In his Summa Theologica and Summa Contra Gentiles, Thomas Aquinas (ca. 1225-1274 C.E.) summarized and synthesized the best arguments from his predecessors concerning a plethora of spiritual topics. Aquinas’ account was arguably the most complete theological work of the period. In his Summa Theologica, especially Part 1, questions 10 and 52, Aquinas respectively addresses the “Eternity of God” and “Angels’ Relation to Place.” These two, short sections speak volumes about angels’ relation to time.
Regarding time, Aquinas held that God is timeless. Angels were created immaterially and they are in something other than measurable time. They are in a sort of spiritual time. Aquinas calls this time that the angels are in “aeviternity.” Aevum, in Latin, means age or perpetual. Aeviternity is, loosely, angel or spiritual time. Aeviternity is not timelessness and it is not measurable cosmic time. Instead, aeviternity is an immeasurable duration. Material creation is in measurable time. In this article, we will talk about: 1) Aquinas’ view of God’s relation to time. 2) Aquinas’ position about angels and aeviternity.
1. Aquinas’ View About God’s Relationship to Time—God is Timeless
In relation to our subtopic at hand, God’s relationship to time, Aquinas held to the Boethian definition of eternity. Like the medieval philosopher, Boethius, Aquinas states that time measures change but God is changeless. So, since God’s life is not measured by time, He is timeless and eternal.
For Aquinas, God is changeless because He is simple (has no metaphysical parts or components) and immutable (not changeable) in His essence. Aquinas held that God is simple and immutable because he believes that anything that changes or moves acquires an accidental property. If God acquires
accidental properties, He can change, then He is in time. So, instead, for Aquinas, eternity is God Himself. That is to say, eternity is in God’s Being since He is identical with His essence.

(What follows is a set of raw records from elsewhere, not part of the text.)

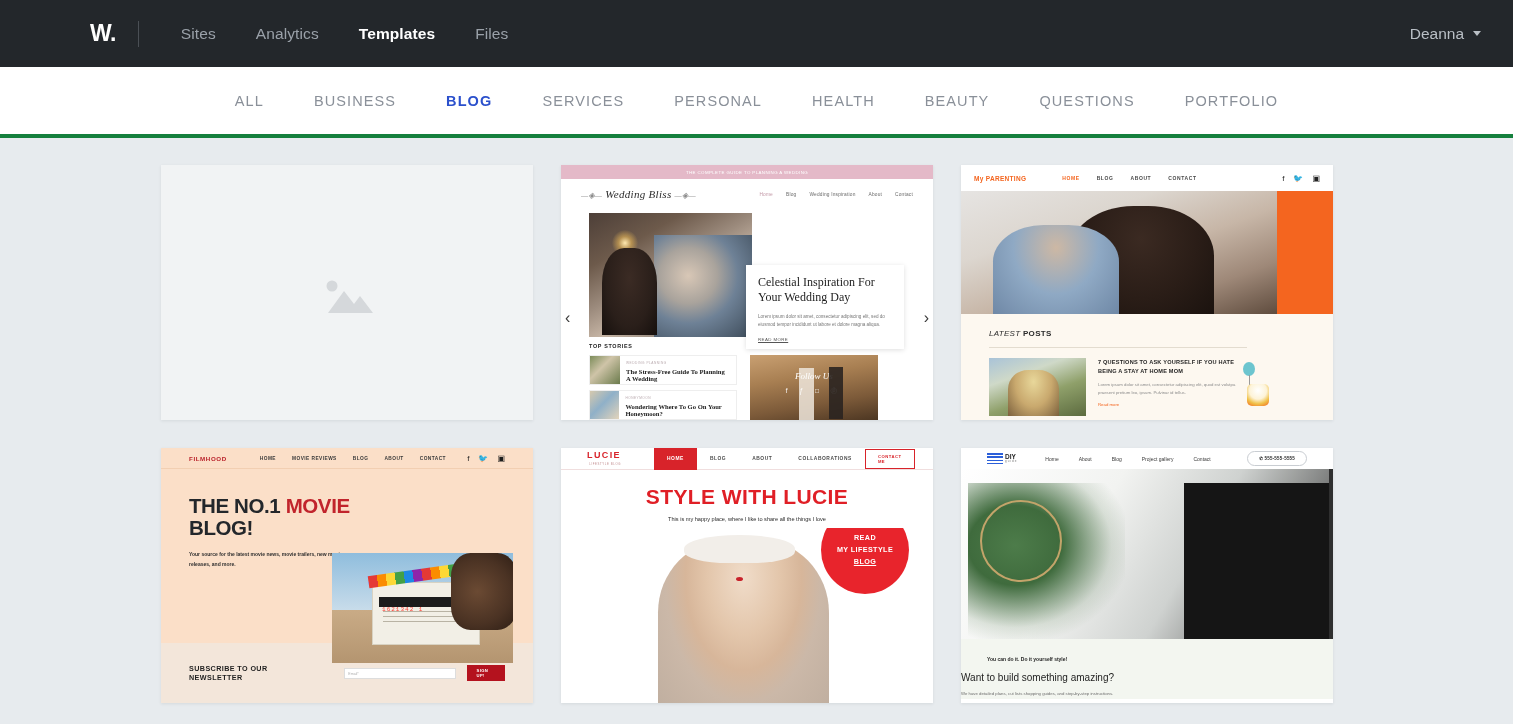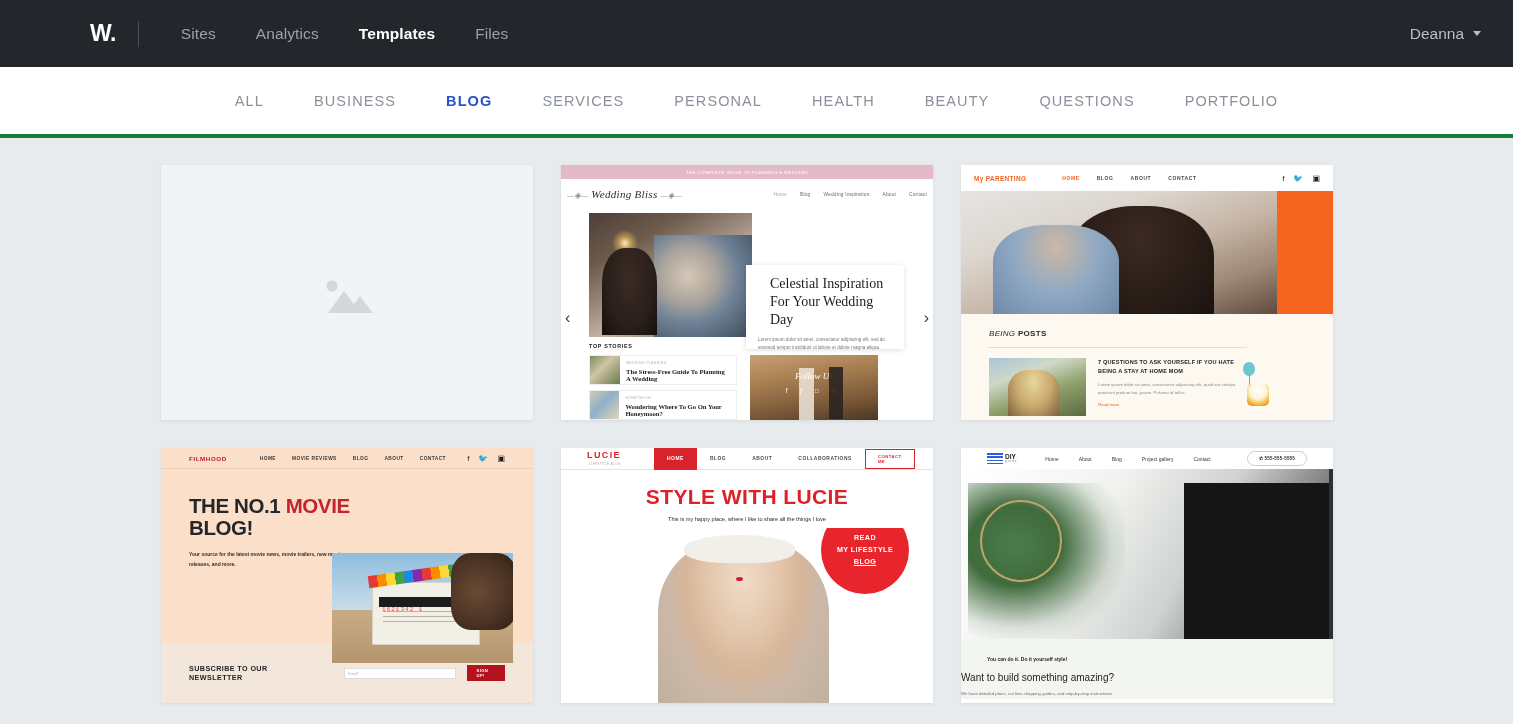"—◈— Wedding Bliss —◈—" .w-head { padding: 0 6px -> 0 20px }
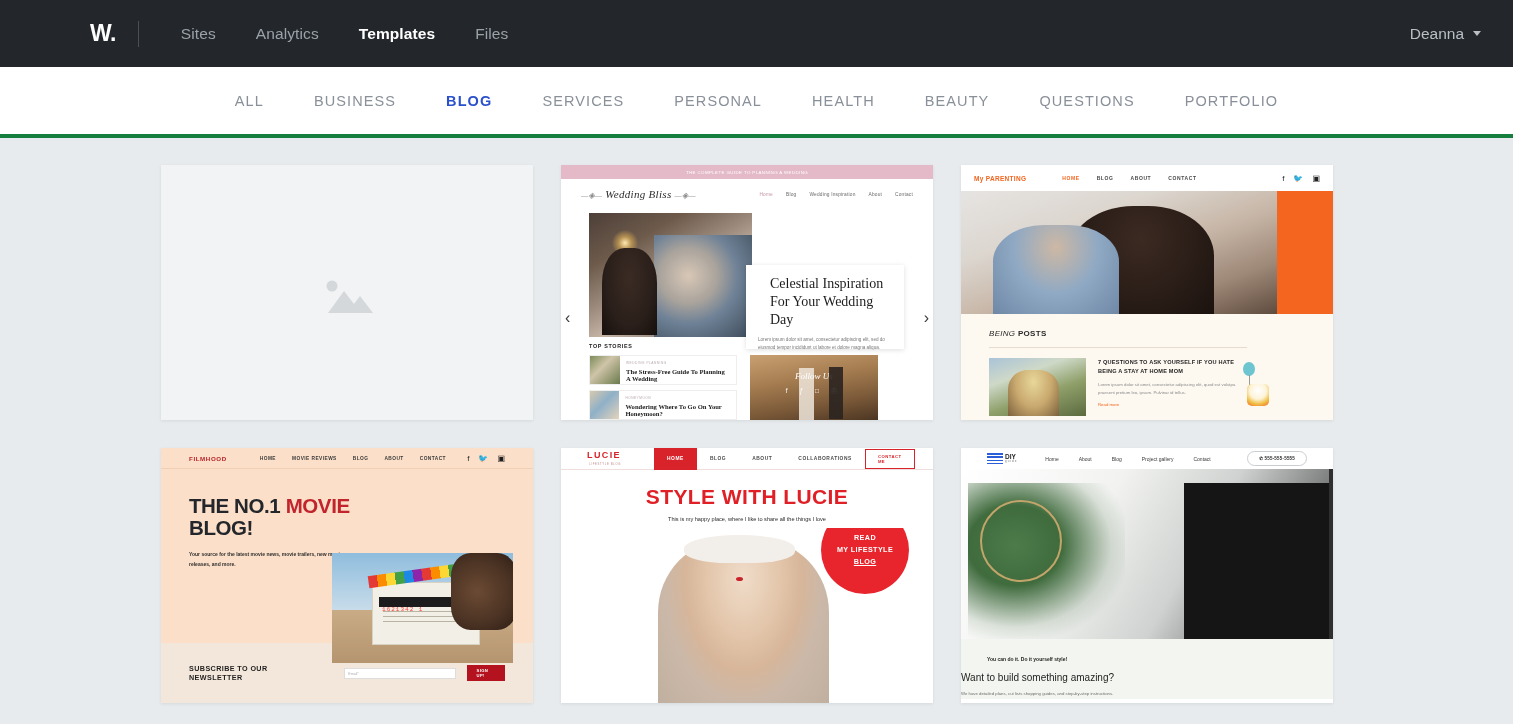"Celestial Inspiration For Your Wedding" .w-box h4 { font-size: 14px -> 12px; margin-left: 12px -> none }
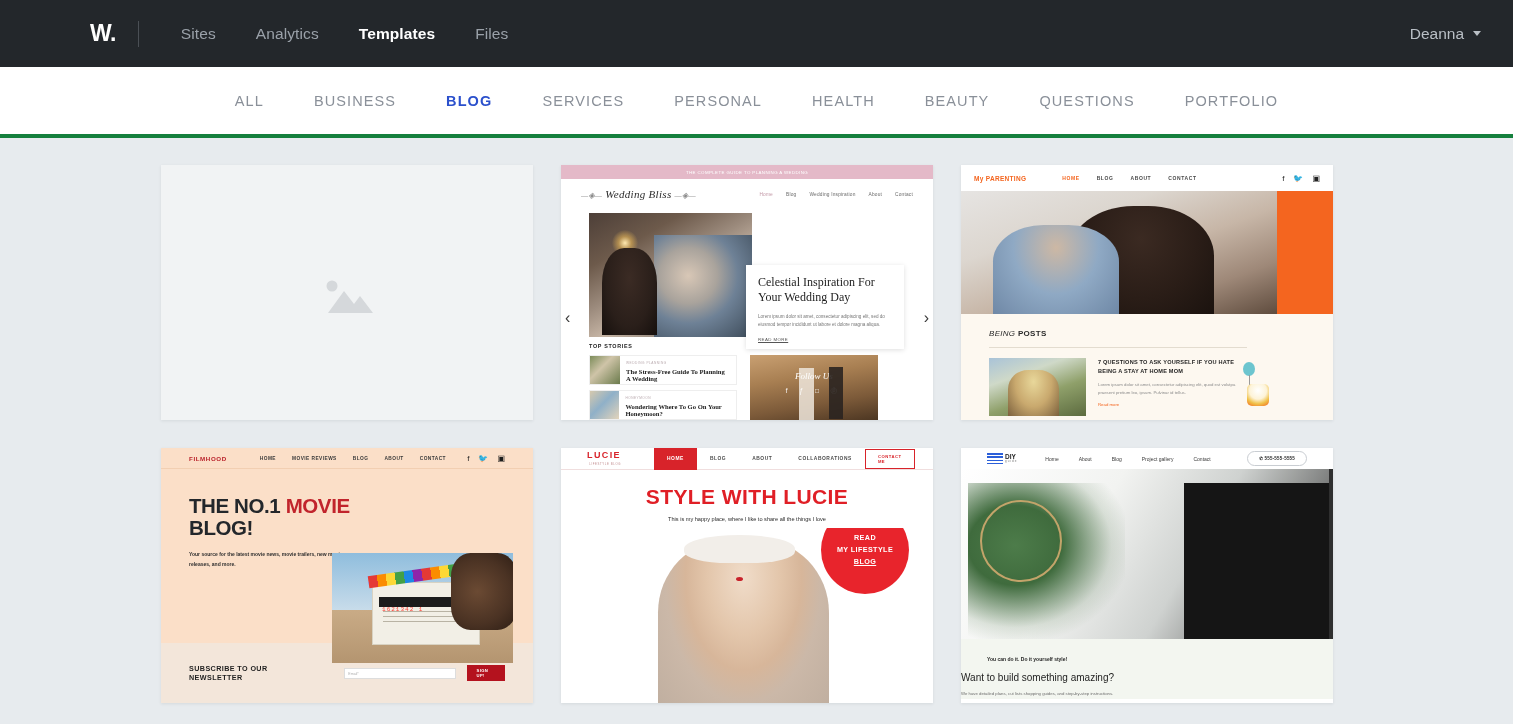"BEING" i { text: BEING -> LATEST }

When it comes to God and His relationship to time, Aquinas employed several of the reasons found in Augustine, Boethius, and Anselm. Aquinas held that God is immutable and simple. Since God is immutable and simple He lives all of His life all at once. Since God lives His life all at once, God knows all and wills all things all at once. Aquinas offered an analogy to illustrate his point. Using the analogy of a circle he states the following:
The center, which is outside the circumference, is directly opposite any designated point on the circumference. In this way whatever is in any part of time co-exists with what is eternal as being present to it even though past or future with respect to another part of time.
So, for Aquinas, God’s eternity is durationless and timeless. This does not limit God however. Because God lives His life all at once His will is unchanging. Nothing escapes Him. Because of God’s eternal will, God may determine the temporal locations of all that exists.
When it comes to creation and other sustaining, effectual actions Aquinas said that God is actus purus. This means that God is pure act or sheer actuality. Holding that God is simple and immutable, what this phrase means for Aquinas is that God timelessly sustains all actions without change. For Aquinas, even God’s will is unchanging and timeless.
2. Aquinas’ View of Angels Relation to Time–Angels are in Aeviternity
God is timeless but angels are created. They had a beginning. So, reason dictates that they must be in some type of time. This time cannot be measurable, material time since they were created without the material universe (Job 38:4-7). So, angels must be in some kind of time that is neither timeless nor measured. This being the case, Aquinas utilized extra-biblical resources to describe angelic time. He called this time “aeviternity.”
About angelic time, Aquinas stated in Theologica part 1, question 10, article 5, “Aeviternity differs from (measurable) time, and from eternity, as the mean between them both. This difference is explained by some to consist in the fact that eternity has neither beginning nor end, aeviternity, a beginning but no end, and time both a beginning and end.” In the same article, he said that aeviternity is “simultaneously whole; yet it is not eternity, because ‘before’ and ‘after’ are compatible with it.” According to Aquinas, for the angels, there is no difference of past and future, but only as regards to accidental change.
Commenting about this question, Reginald Garrigou-Lagrange says that
Aeviternity is the mean between time and eternity, and so it is “simultaneously whole, but before and after are compatible with it,” according to a succession in thoughts of the angels. (q. 53, a. 3).
In summary, God is timeless, we live in measurable time, and angels live in a time somewhere between the two.